Like many around him, Mr Husein said he was afraid of routine police raids, tired of sleeping on the street and confused about whether he has the right to asylum in France.
“This is the biggest operation sheltering migrants we have had to face in the last 18 months,” said Christine Gauthier of the Paris region’s housing department.
The Paris regional administration said 3,852 people were taken to 78 temporary centres in Friday’s operation.
Among them were 339 identified as “vulnerable,” including women, children and the ill, who were given special care.
The eviction of refugees from Sudan, Ethiopia and other countries included many who had fled the demolition of the Calais Jungle camp.

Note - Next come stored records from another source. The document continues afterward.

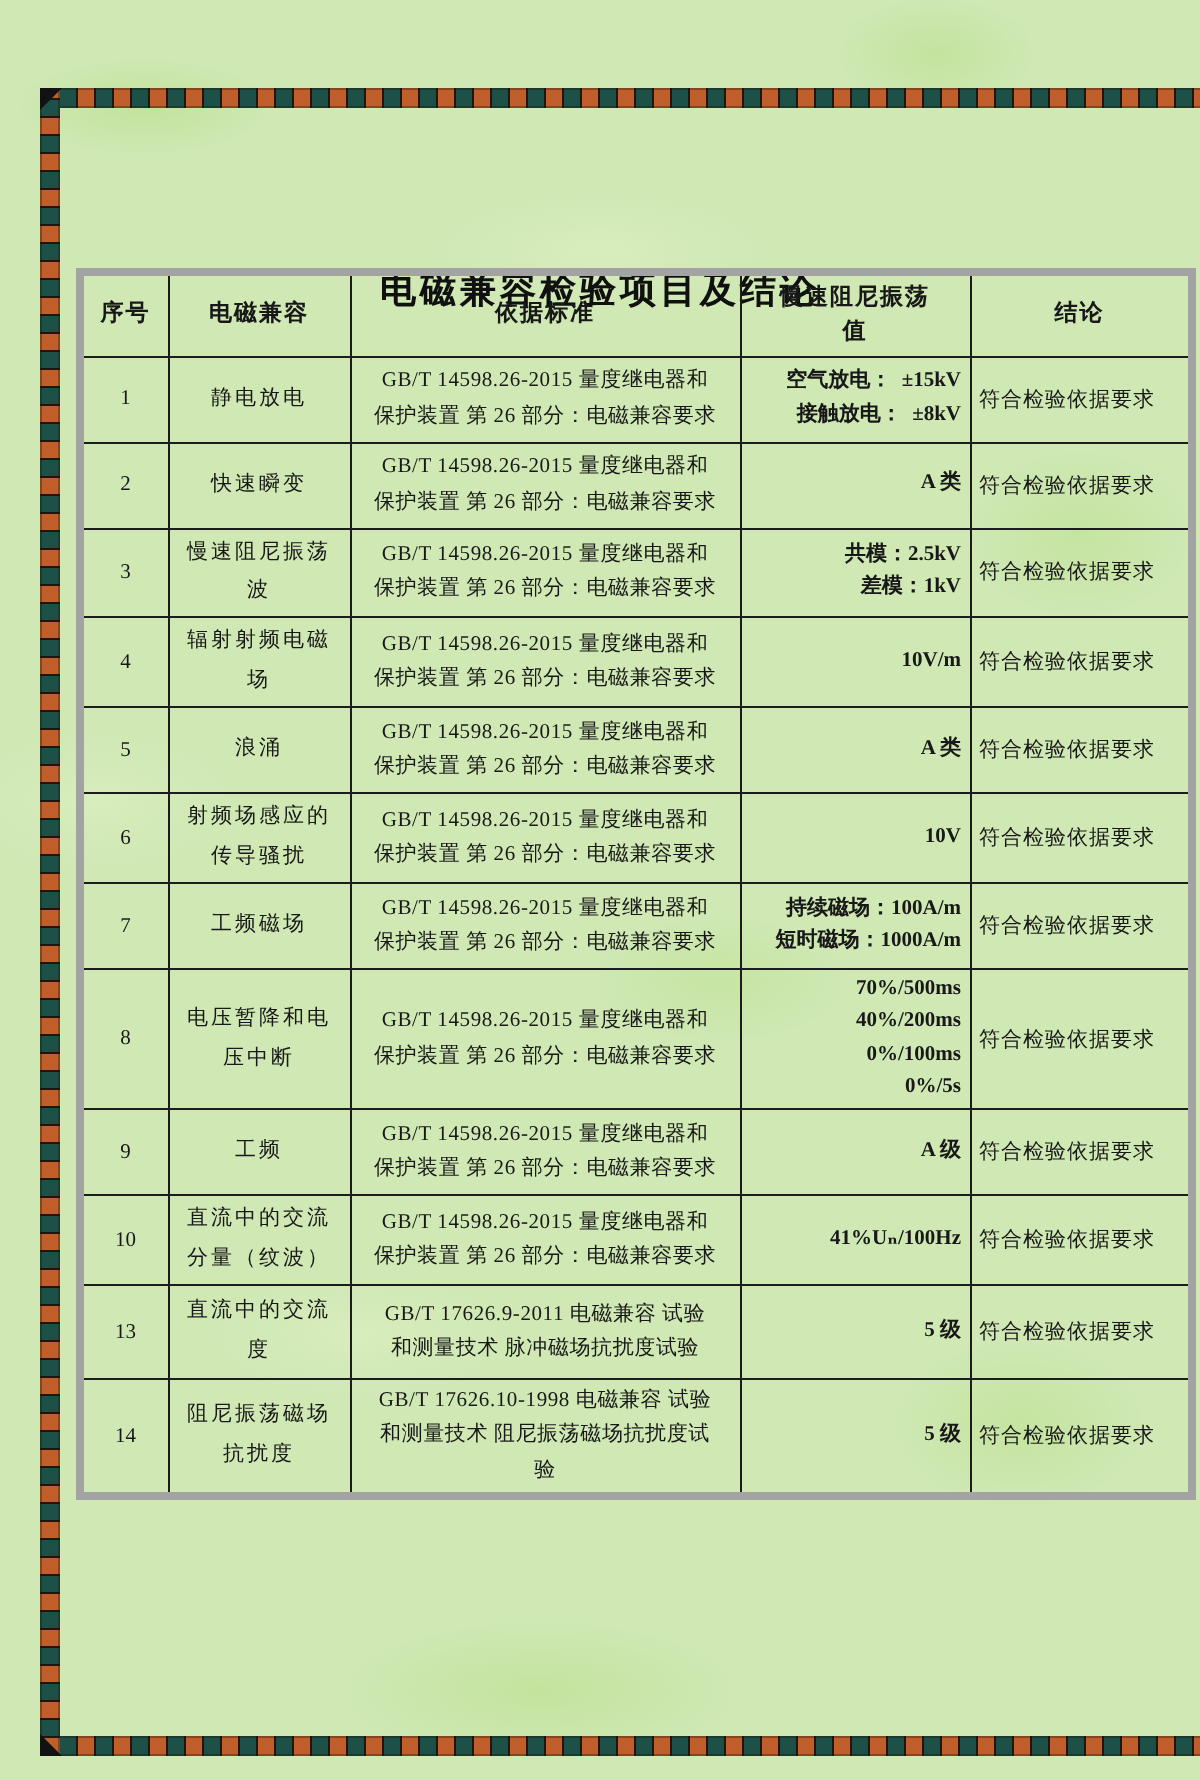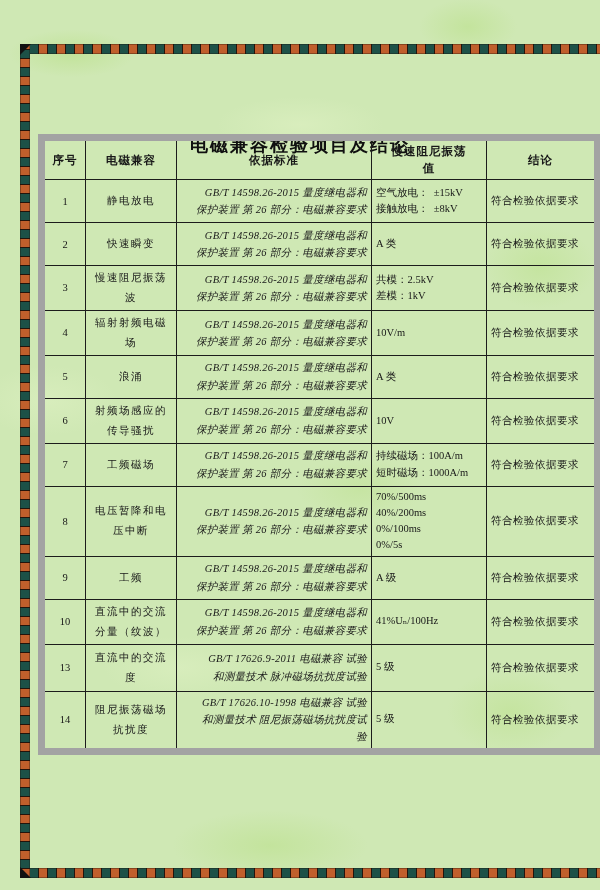--- a/index.html
+++ b/index.html
@@ -53,7 +53,7 @@
   table.report {
     position: absolute; left: 38px; top: 134px;
     width: 556px; border-collapse: collapse; table-layout: fixed;
-    border: 7px solid #a3a3a3;
+    border: 4px solid #a3a3a3;
   }
   .report th, .report td {
     border: 1.5px solid #1c1c1c;

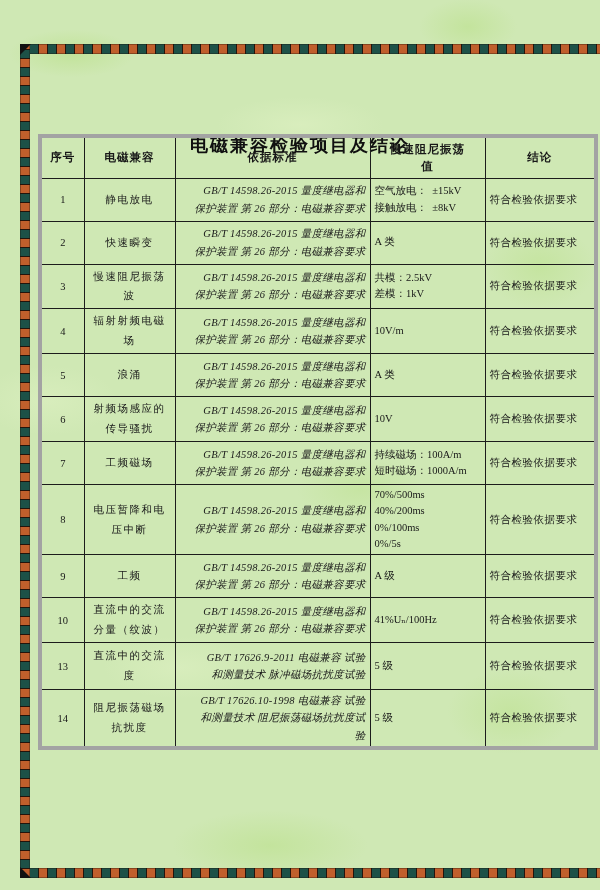--- a/index.html
+++ b/index.html
@@ -67,7 +67,7 @@
   .report td { font-size: 10.5px; }
   .c-no   { text-align: center; }
   .c-item { text-align: center; white-space: pre-line; line-height: 1.9; letter-spacing: 1.5px; padding-left: 7px; }
-  .c-std  { text-align: right; white-space: pre; line-height: 1.65; font-size: 10px; padding-left: 6px; letter-spacing: .3px; font-style: italic; }
+  .c-std  { text-align: center; white-space: pre; line-height: 1.65; font-size: 10px; padding-left: 6px; letter-spacing: .3px; }
   .c-val  { text-align: left; white-space: pre; line-height: 1.55; font-size: 10px; }
   .c-con  { text-align: left; font-size: 10.5px; letter-spacing: .5px; }
   tr.h-head { height: 42px; }

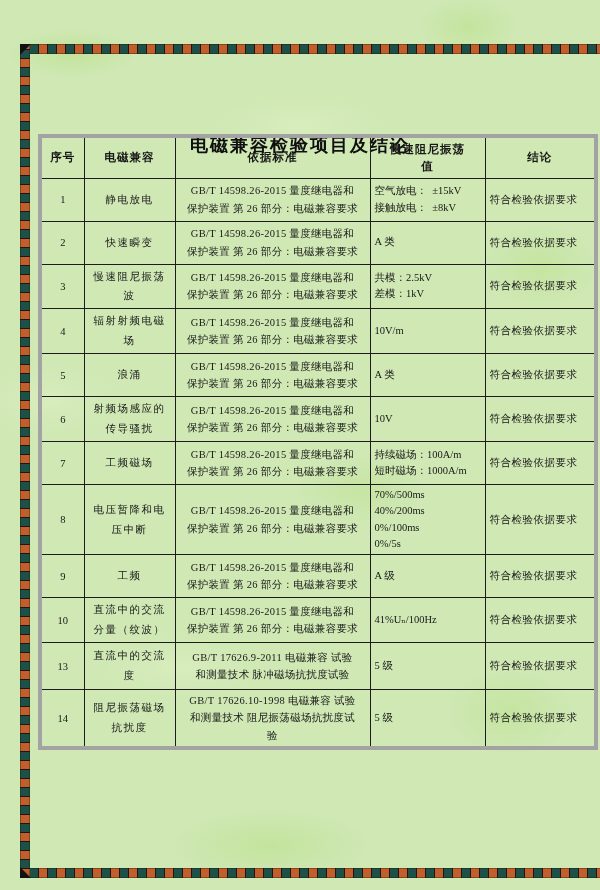--- a/index.html
+++ b/index.html
@@ -68,7 +68,7 @@
   .c-no   { text-align: center; }
   .c-item { text-align: center; white-space: pre-line; line-height: 1.9; letter-spacing: 1.5px; padding-left: 7px; }
   .c-std  { text-align: center; white-space: pre; line-height: 1.65; font-size: 10px; padding-left: 6px; letter-spacing: .3px; }
-  .c-val  { text-align: left; white-space: pre; line-height: 1.55; font-size: 10px; }
+  .c-val  { text-align: right; white-space: pre; line-height: 1.55; font-size: 10px; font-weight: bold; }
   .c-con  { text-align: left; font-size: 10.5px; letter-spacing: .5px; }
   tr.h-head { height: 42px; }
   tr.h-std  { height: 43px; }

Two men sitting on a soggy mattress next to Mr Husein said they had come from Calais hoping for more opportunity in Paris, but had not found it.
Employees at a nearby bakery, cafe and other businesses had complained that the camps were scaring away customers, but other residents expressed concern about destitute people sleeping out in cold, wet weather amid the relative wealth of the capital.
President Francois Hollande had vowed to clear out the Paris camp, saying France could no longer accept such informal settlements.
But it was unclear whether the government could prevent new camps from springing up, especially as Europe’s refugee crisis persists.
The last Jungle residents, some 400 women with children, were removed to reception centres on Thursday.
Also on Thursday some 240 people were feared drowned when two people-traffickers’ boats sank off the Libyan coast.